*** TASK DATA ***
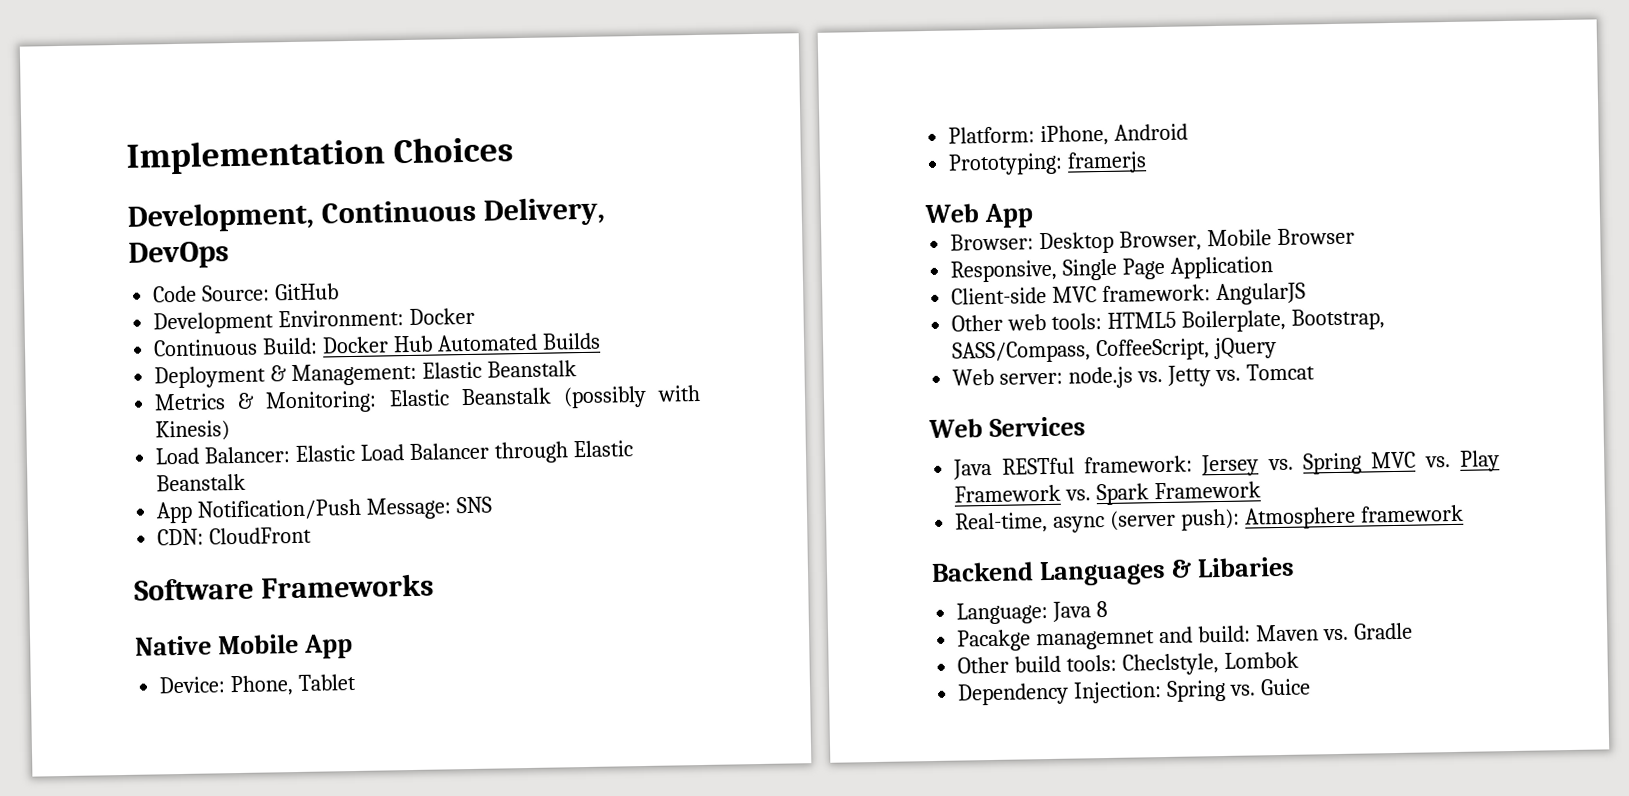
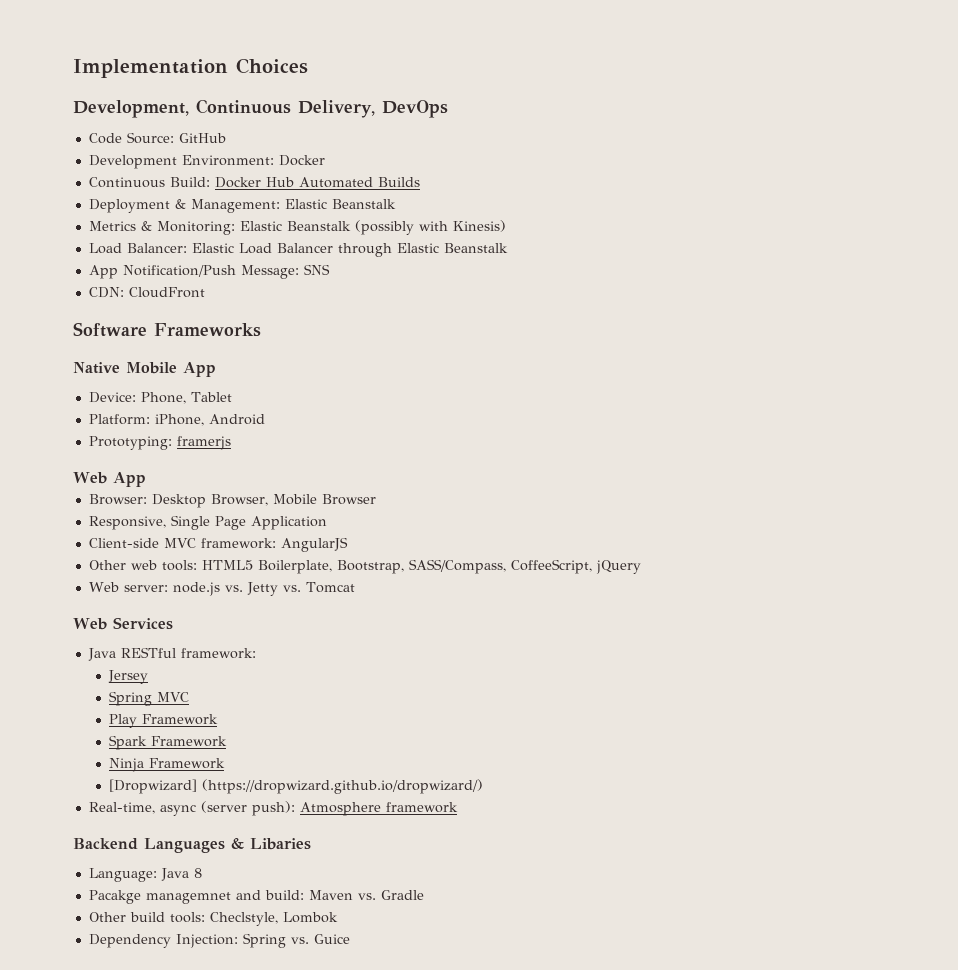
(1193, 464) none -> (256, 653) //
[1267,458,1294,471] vs. -> (149, 677) //
[1424,456,1451,468] vs. -> (190, 697) //
[1065,489,1092,501] vs. -> (219, 719) //
(1262, 490) none -> [109,758,226,772] [109,779,484,794] // Ninja Framework // [Dropwizard] (https://dropwizard.github.io/dropwizard/)

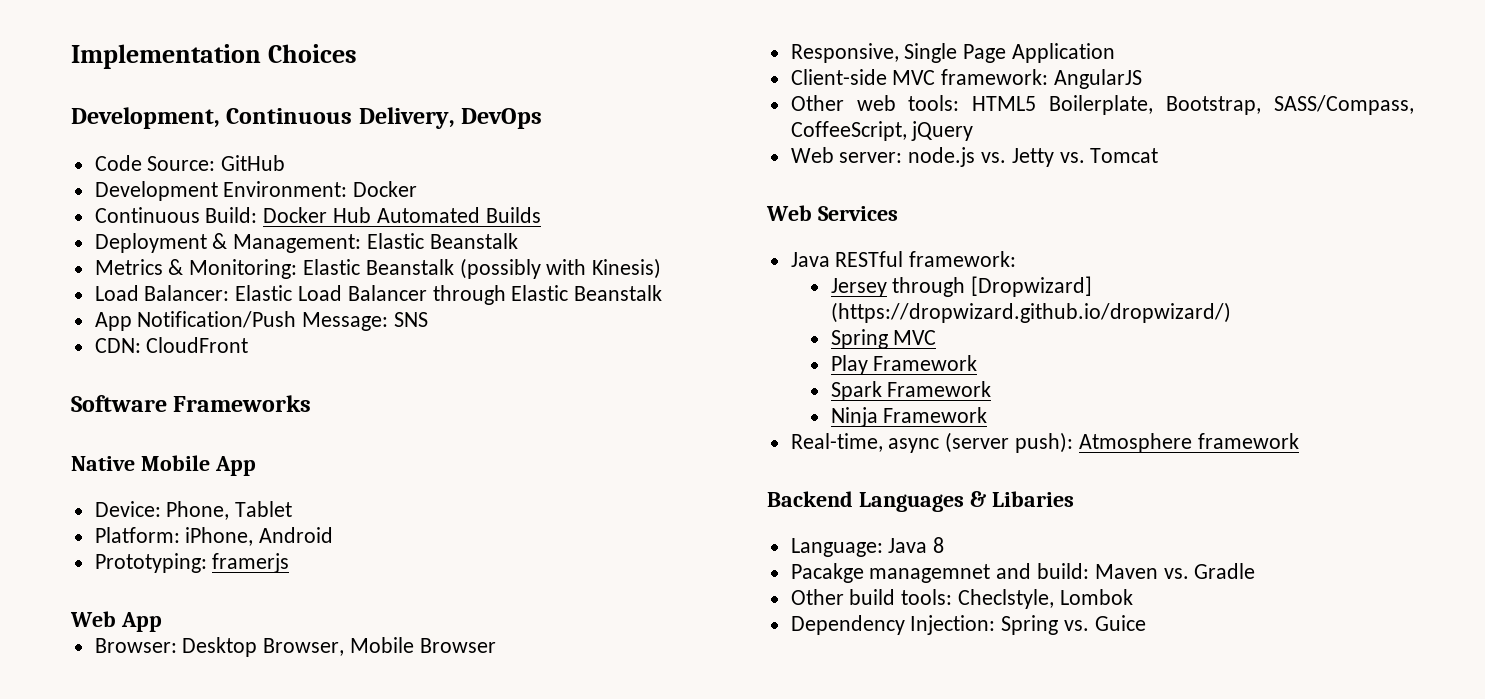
(149, 677) none -> [892,276,1093,297] [830,302,1231,323] through [Dropwizard] (https://dropwizard.github.io/dropwizard/)
[109,779,484,794] // [Dropwizard] (https://dropwizard.github.io/dropwizard/) -> (988, 415) none

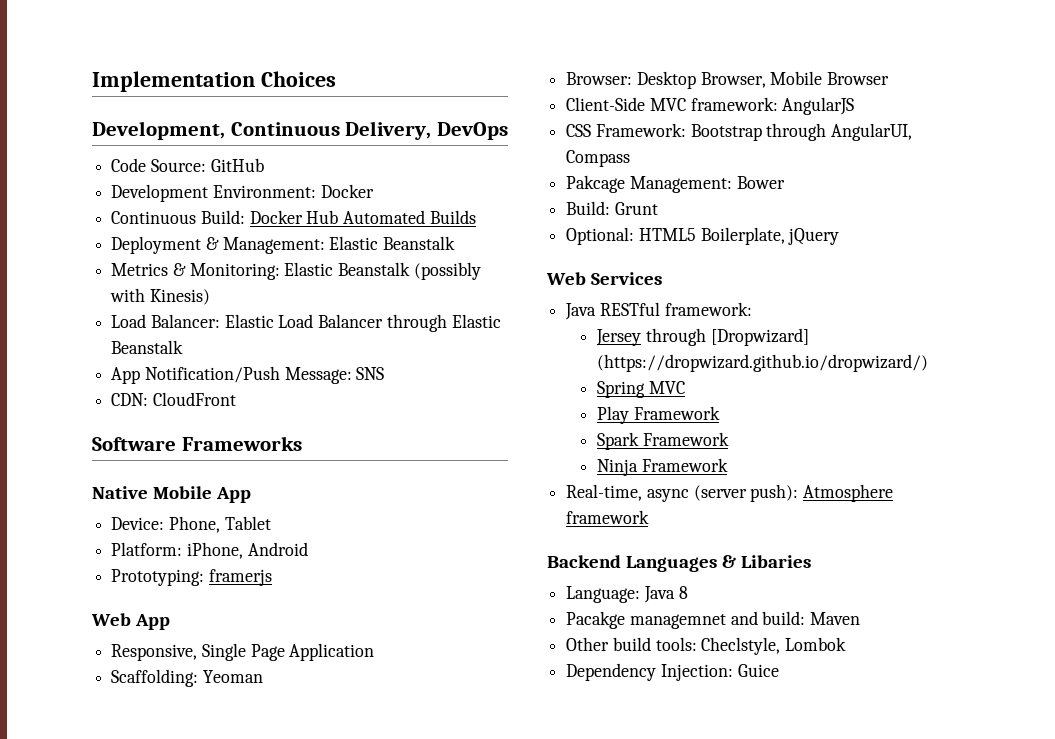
(162, 622) none -> [111,643,375,661] [111,669,263,687] // Responsive, Single Page Application // Scaffolding: Yeoman
[790,43,1116,63] [790,69,1143,89] [790,95,1414,115] [790,121,974,141] [790,147,1159,167] Responsive, Single Page Application // Client-side MVC framework: AngularJS // Other web tools: HTML5 Boilerplate, Bootstrap, SASS/Compass, CoffeeScript, jQuery // Web server: node.js vs. Jetty vs. Tomcat -> [566,97,855,115] [566,123,913,141] [566,150,631,167] [566,175,785,193] [566,201,658,215] [566,227,840,245] Client-Side MVC framework: AngularJS // CSS Framework: Bootstrap through AngularUI, Compass // Pakcage Management: Bower // Build: Grunt // Optional: HTML5 Boilerplate, jQuery
[1163,563,1256,579] vs. Gradle -> (861, 618) none
[1001,615,1090,635] Spring vs. -> (733, 672) none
*** End of TASK DATA ***
- _EXERCISE_
Only the lines from the one bearing "[1163,563,1256,579] vs. Gradle" to the end of the material belong in the answer; set them down verbatim.

- _TASK RESPONSE_
[1163,563,1256,579] vs. Gradle -> (861, 618) none
[1001,615,1090,635] Spring vs. -> (733, 672) none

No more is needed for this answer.